Its track record on gender representation is strikingly bad. According to new research from the data scientist Stuart Lowe, who has been crunching the numbers on panel shows for years, the BBC’s drive to reduce the heavily male-skewed gender imbalance on its comedy programmes has plateaued over the past few years, so that the split is currently around 60:40. This movement began in 2014 when the broadcaster’s then head of television, Danny Cohen, pledged that each panel show must – drum roll worthy of a very dramatic policy change, please – book at least one woman for every episode, but has clearly ground to a halt recently and stopped short of actual parity.  

Over on the commercial channels, things are ever so slightly better, with women accounting for 45 per cent of stars on shows broadcast on the likes of ITV and Channel 4. But surely one relatively straightforward way of shaking up this languishing format would be to make sure that that percentage is equal – or, whisper it, maybe even over-hiring women for a bit? Because clearly, the current approach just isn’t working. 

In other parts of the entertainment industry, it’s been shown that a more representative cast actually reels in the viewers, and is good for business, too. A 2018 study, for example, found that films with female leads tended to outperform movies helmed by male characters at the box office. Last summer, it was the Greta Gerwig-directed Barbie movie that won the Barbenheimer battle for ticket sale supremacy over dad film par excellence Oppenheimer. Recent international data also suggests that younger audiences are more engaged by shows that have a more diverse cast. And if you’re still desperate to get your fix of male comedians joking around exclusively with male comedians? I’m pretty sure you can find multiple podcasts offering just that.  

There is a catch to this plan, though, and it’s a pretty significant stumbling block. The lack of women on panel shows is not just the result of commissioners and producers failing to talent-spot brilliant female comics. It’s also rooted in the fact that these programmes are still not particularly tempting places for women to work. “Panel shows are essentially three hours of willy-waving machismo and oneupmanship joke-telling,” a TV commissioner told The Times anonymously. “It’s not a great environment for many female comedians to do their best material, because they have a very ‘blokes down the pub’ feel.”  

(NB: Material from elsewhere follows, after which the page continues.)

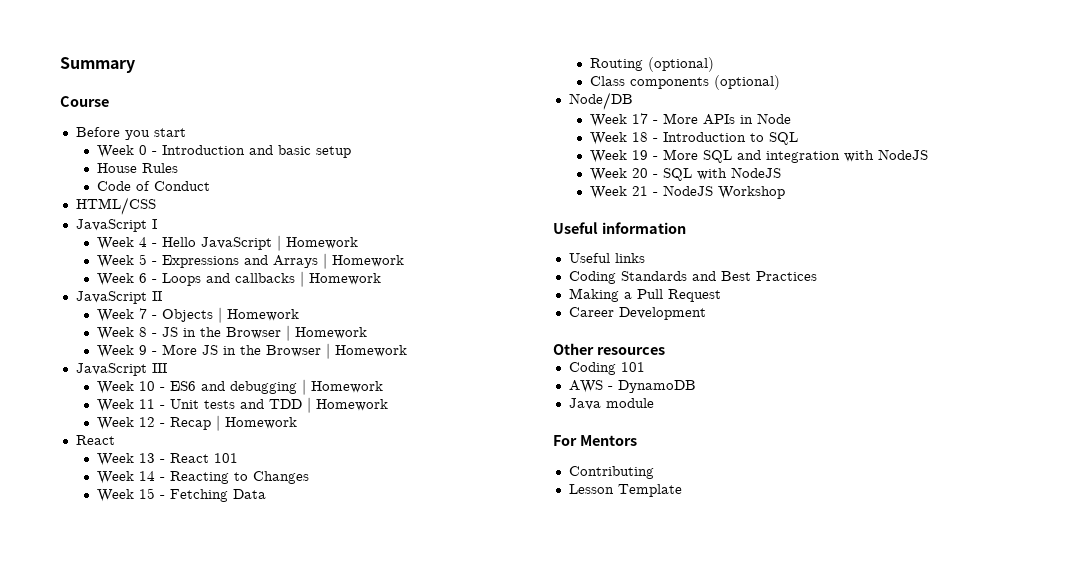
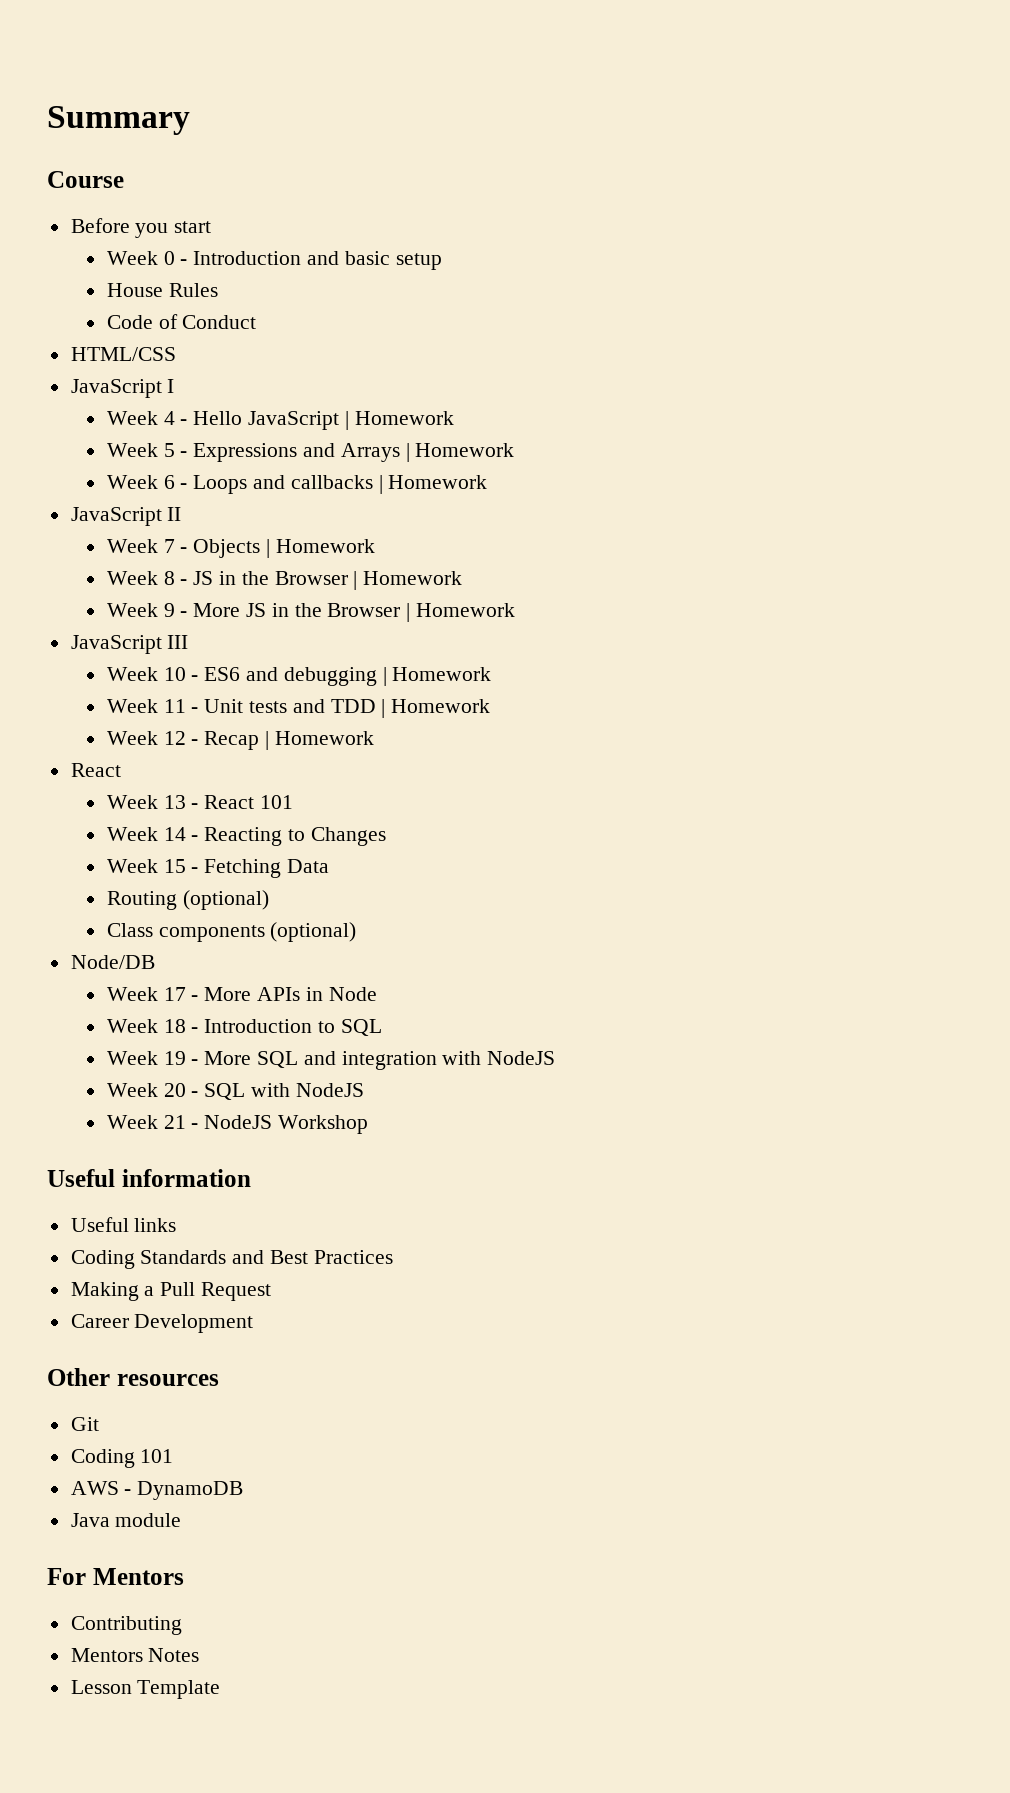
(665, 351) none -> [70,1417,99,1431] // Git
(654, 472) none -> [70,1648,200,1662] // Mentors Notes

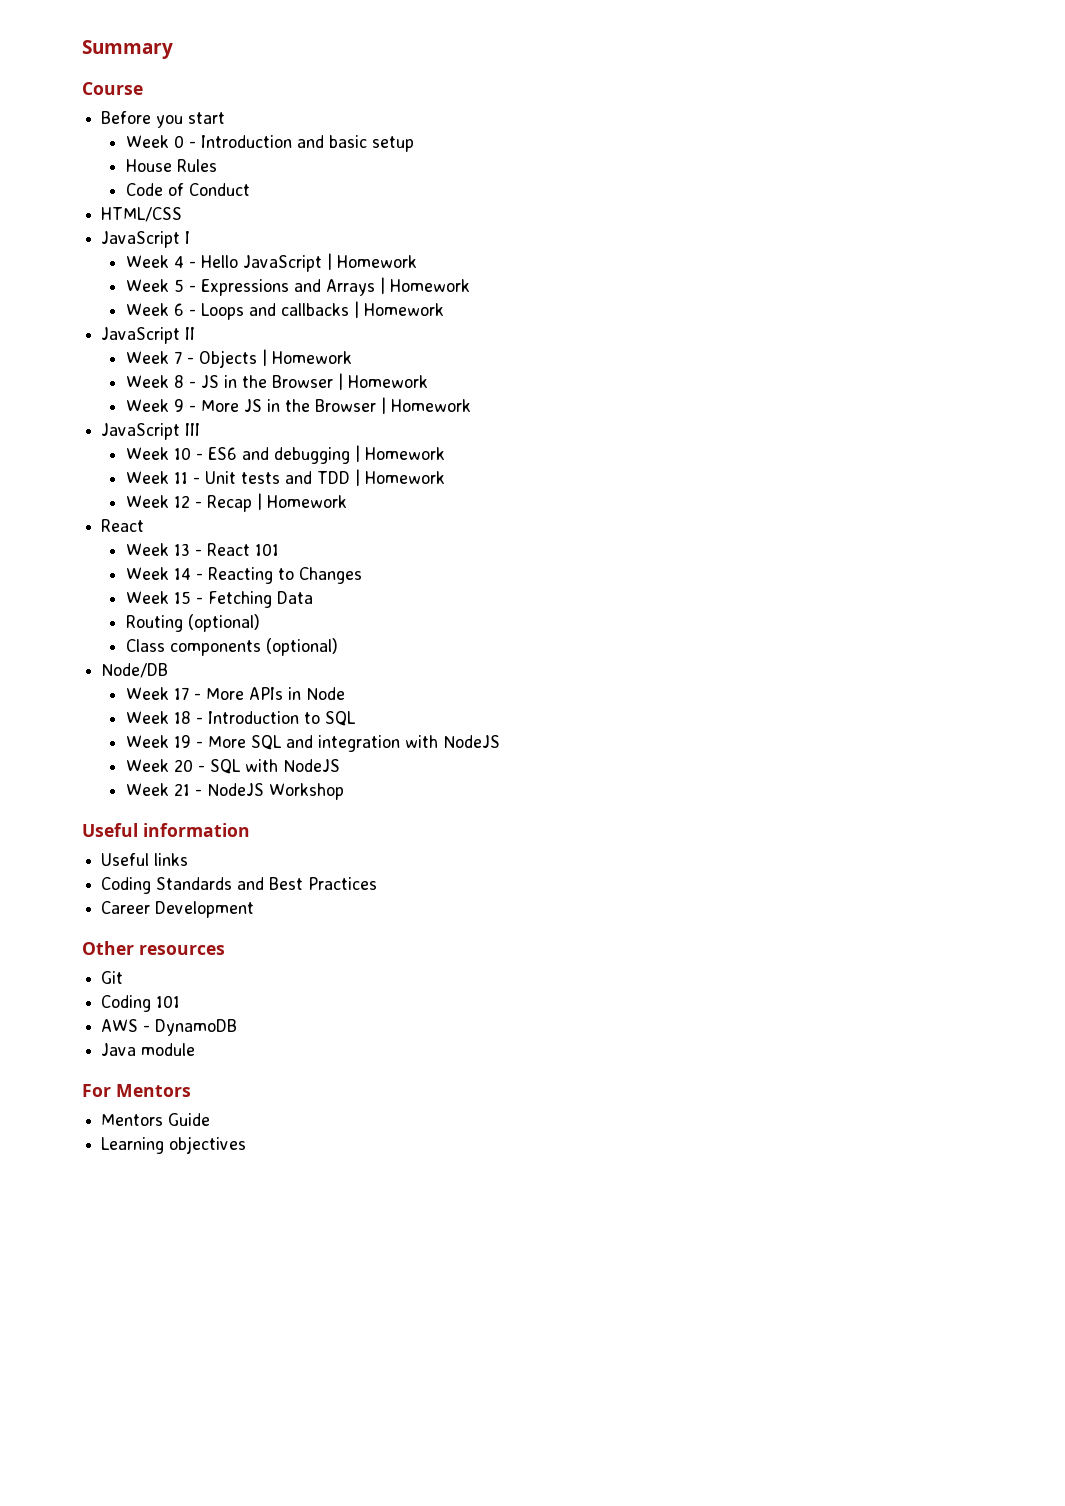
[70,1282,272,1301] // Making a Pull Request -> (378, 883) none
[70,1616,182,1635] [70,1648,200,1662] [70,1680,221,1699] Contributing // Mentors Notes // Lesson Template -> [101,1113,211,1126] [101,1136,247,1154] Mentors Guide // Learning objectives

It’s an issue, the commissioner says, that crops up “constantly” across the industry, and one that QI host Sandi Toksvig railed against back in 2016. “There are panel shows that struggle to get women on, and that’s because the women feel marginalised and stupid, and in the edit are often seen just laughing at the boys and not saying anything at all,” she said. A few years later, the writer and comedian Natalie Haynes offered up a seriously dispiriting account of her experience of having her jokes edited out. “Between the recording and the broadcast, the editors had managed to cut every single thing I’d said,” she wrote in The Guardian in 2018. Edits like this inevitably play into the deeply tedious charge that is still, in the year of our Lord 2024, used to bat down calls for gender parity in comedy: the assertion that women “aren’t funny” – something that can be disproved by anyone who has actually made the effort to a) talk to and b) listen to women.  

Sandi Toksvig has spoken about how women ‘feel marginalised and stupid’ filming panel shows
Sandi Toksvig has spoken about how women ‘feel marginalised and stupid’ filming panel shows (BBC/Fremantle Media/Talkback)

And in the instances where there is just one “token” woman on a show, it’s often the case that only a certain type of woman makes the cut. “The hot ones and the posh ones are first in line,” the comedian Fern Brady said back in 2014, when Cohen’s panel show pledge was announced (we’ll have true equality, she added, when we see “a woman who is the looks and class equivalent of Adrian Chiles chairing a panel show”).  All the more reason, then, for us to keep pushing for more expansive representation of women in these programmes, to better show the breadth of female-led comedy. It’s not just a case of reaching parity but simply about booking the best people, which is exactly what this obviously ailing genre needs. In other words, it’s time for last orders at the bar, lads.